Dec 16th, 2018(Nyamilepedia) —— Gathered at the Faith Lutheran Church in Surrey, British Columbia, Canada, South Sudanese Communities and friends came together to commemorate the 5th December 15th in remembrance of their loved ones who were killed in Juba and elsewhere in South Sudan over the last 5 years.
The South Sudanese, who were mostly from the Nuer ethnic group, vividly remember how their loved ones were targeted and killed by the autocratic regime of president Salva Kiir, who is from the Dinka tribe, the largest ethnic group in the country and main rival to the Nuer tribe.
Encouraging the congregation, one elderly mother, who narrowly survived a massacre in Malakal, the capital of the Upper Nile State, in December 2013 narrates how they were chased into the bush by a government militia that took control of the city following the fighting in the capital, Juba, on December 15, 20013.
“All of a sudden I lost my consciousness, I could not recall where I was. At first it felt as if I was still in my compound in Malakal but when the sun began to rise the next morning, I found myself in the wilderness. I was in the bush far away from home, I couldn’t recall how I arrived there.” The elderly mother said.
She further narrated how she spent days in the bush and walked many miles to safety, however, despite that she lost many relatives and friends, she calls on South Sudanese to forge forgiveness among themselves and calls for justice and accountability.
Reiterating similar message, the SPLM(IO) Chapter leader, Mr. Mabor Kong, played a video clip of the Bor Massacre, which features the Bor Community Chairman and the National Minister of Information and Government spokesman, Mr. Michael Makuei Lueth, in April 2014.
Mr. Mabor calls for forgiveness, justice and accountability warning that unless justice is served the dark history may repeat itself.

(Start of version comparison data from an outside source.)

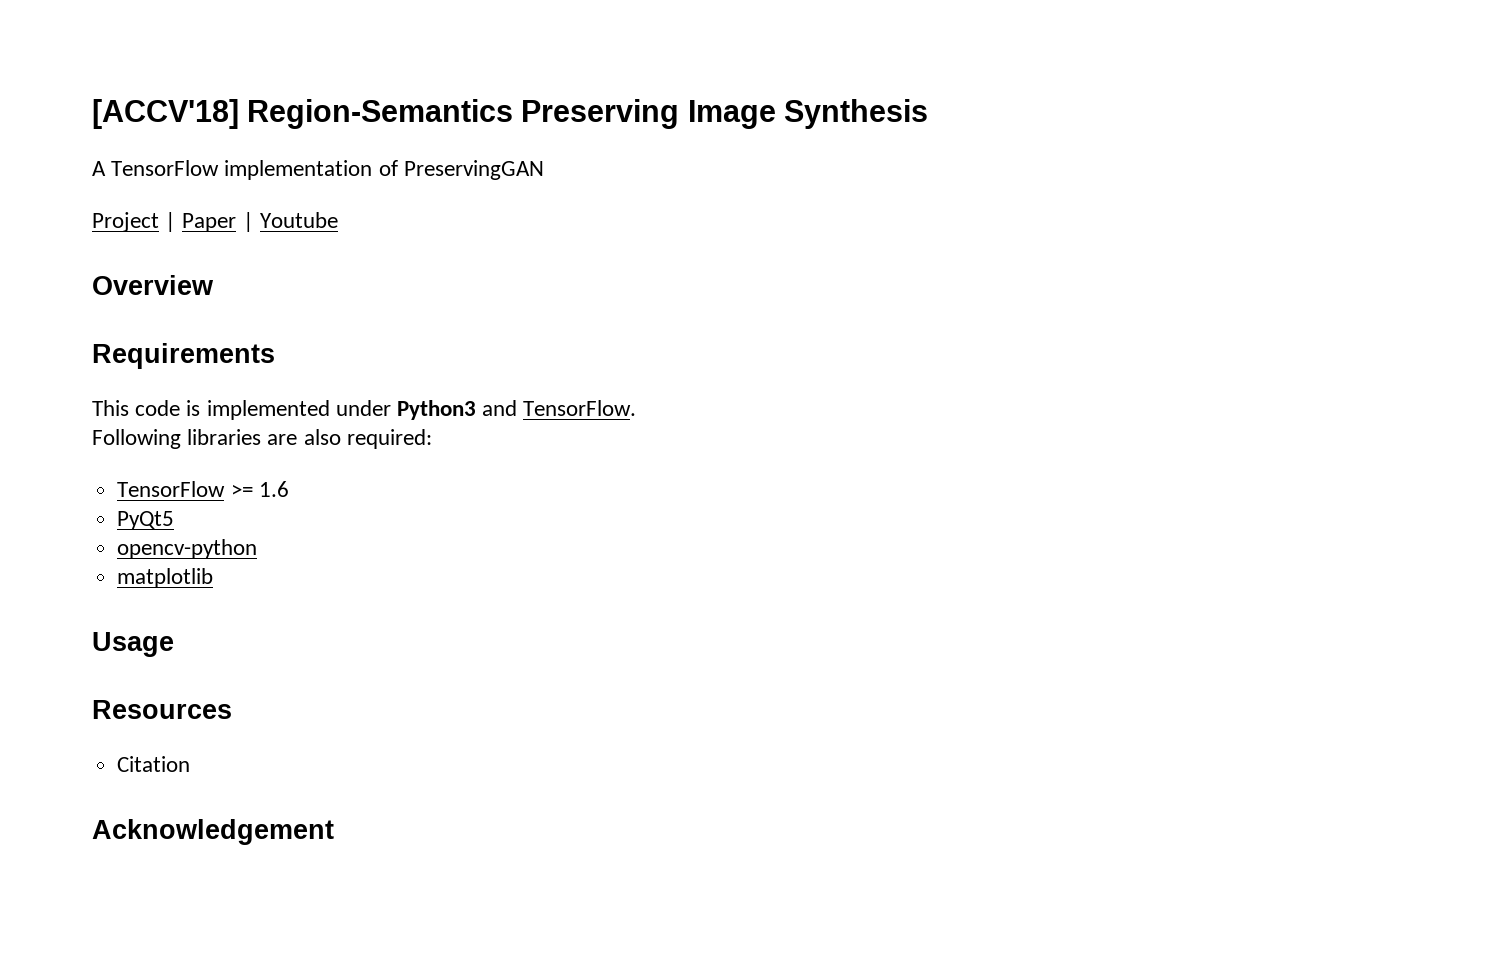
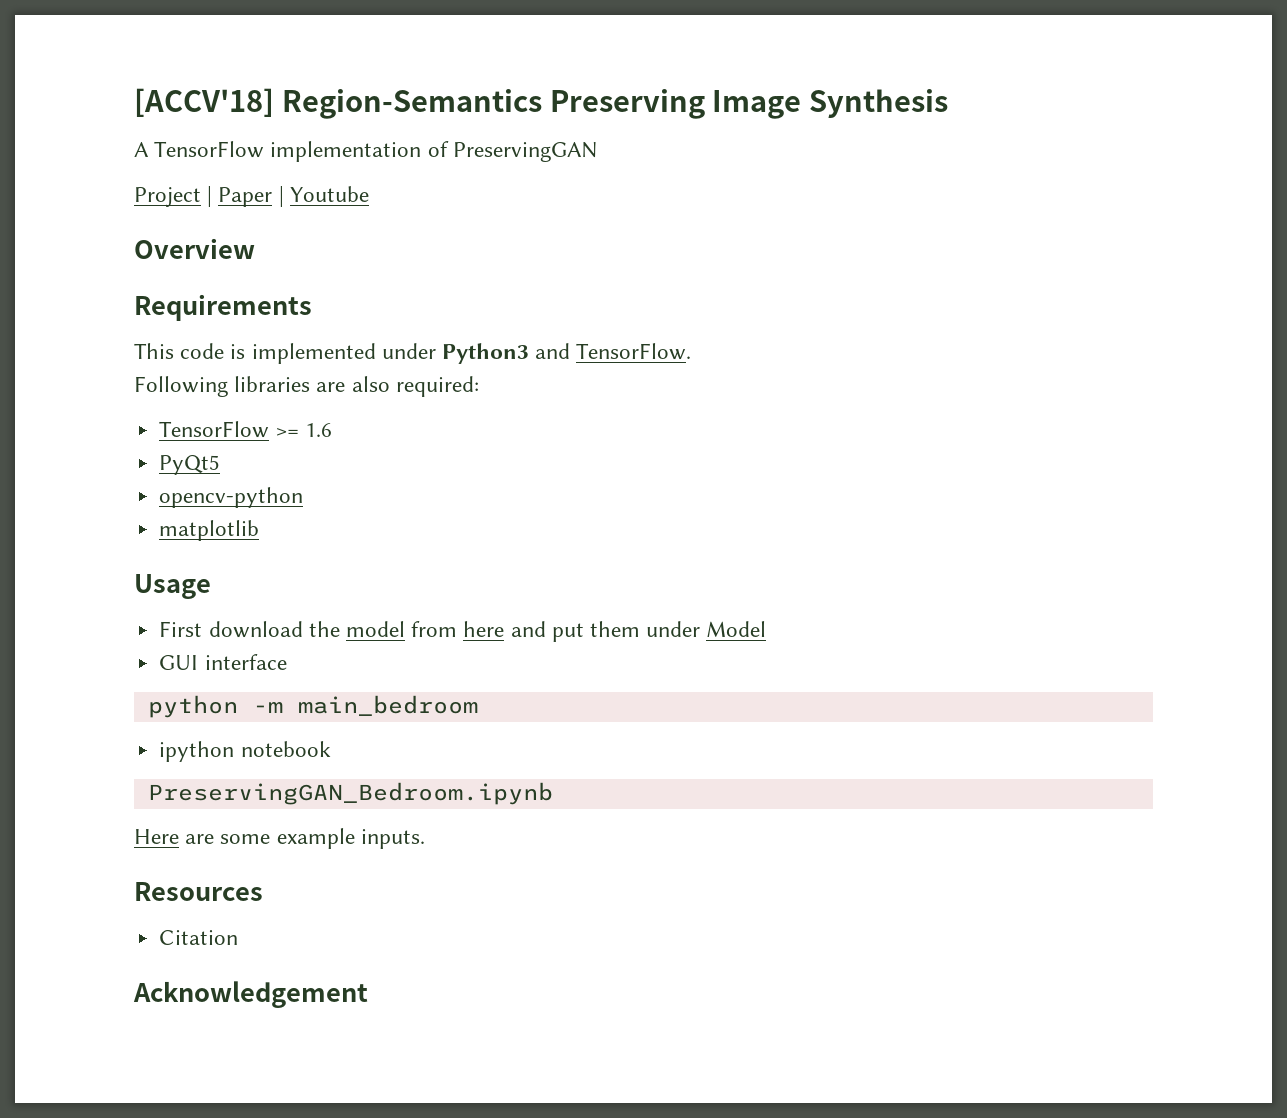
+ First download the model from here and put them under Model
+ GUI interface
+ python -m main_bedroom
+ ipython notebook
+ PreservingGAN_Bedroom.ipynb
+ Here are some example inputs.

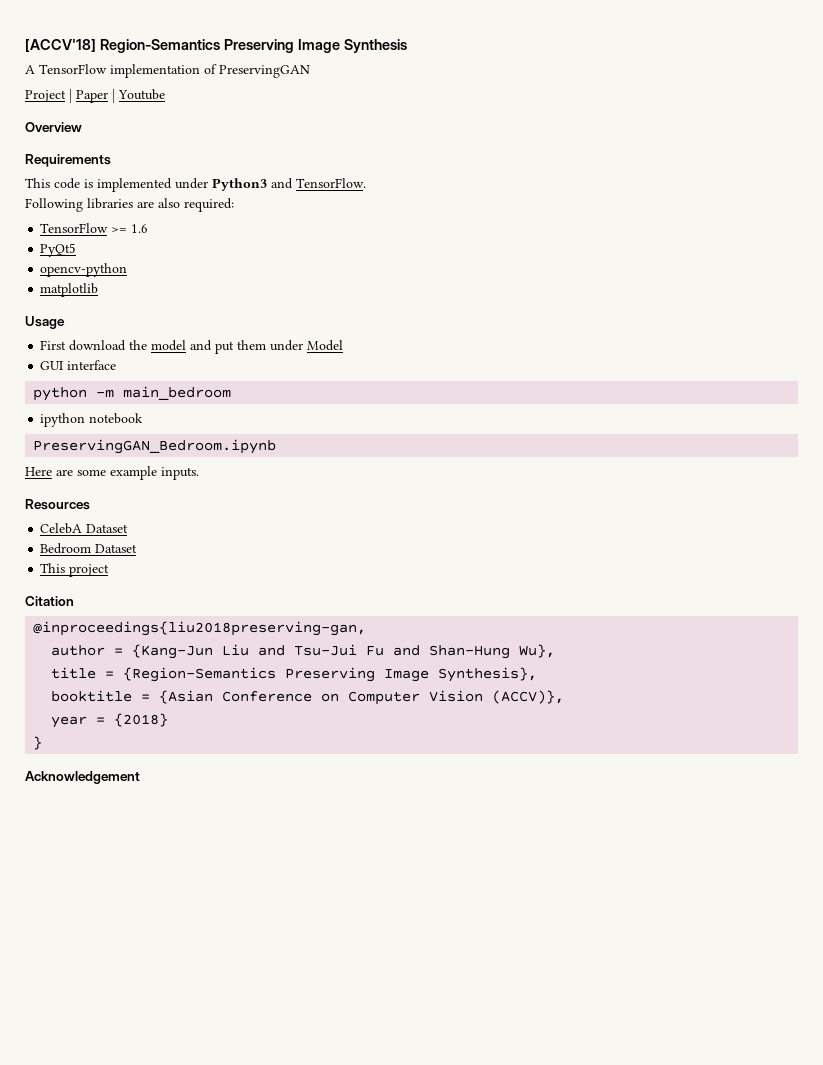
- First download the model from here and put them under Model
+ First download the model and put them under Model
+ CelebA Dataset
+ Bedroom Dataset
+ This project
  Citation
+ @inproceedings{liu2018preserving-gan,
+ author = {Kang-Jun Liu and Tsu-Jui Fu and Shan-Hung Wu},
+ title = {Region-Semantics Preserving Image Synthesis},
+ booktitle = {Asian Conference on Computer Vision (ACCV)},
+ year = {2018}
+ }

Briefing the mourners, the SPLM-IO Coordinator of the Province of British Columbia, Mr. Peal Jok, said it is unfortunate that the South Sudanese now have to mourn every December 15 when they should be celebrating the Christmas season with the rest of the world.
The BC Coordinator strongly stressed that Mr. Kiir does not deserve to be called a “president” anymore.
“It is even a shame to call him[Kiir] a president. He is not my president and so I believe he is not your president too.” Peal Jok said.
“A president is supposed to protect all lives regardless of their tribes or political affiliation. Kiir failed is mandate and therefore he has failed his duties as a president” He continued.
Encouraging the congregation with a reading from the scripture of Luke 13:1-5, the invited guest, Pastor Geoff Cortright, elaborates how important is it to take “action” [justice and accountability] against the perpetrators to heal the wounds and reconcile the communities.
Like many Canadian, Pastor Geoff did not get to know about South Sudan conflict until recently when he searched online to understand the depth of South Sudan conflict. He couldn’t believe how Canadian government and world’s supper power like the USA did almost nothing to prevent another Rwanda-like conflict from escalating to what it is today.
Latest reports indicate that South Sudan conflict has cost over 400, 000 lives and displaced more than 4 million people to IDPs and refugees camps. Another 6 million people need humanitarian assistance as the divided government spends all the oil revenues on funding the war.
Similar prayers were held in other parts of Canada, United States, Europe, Africa, Australia and New Zealand.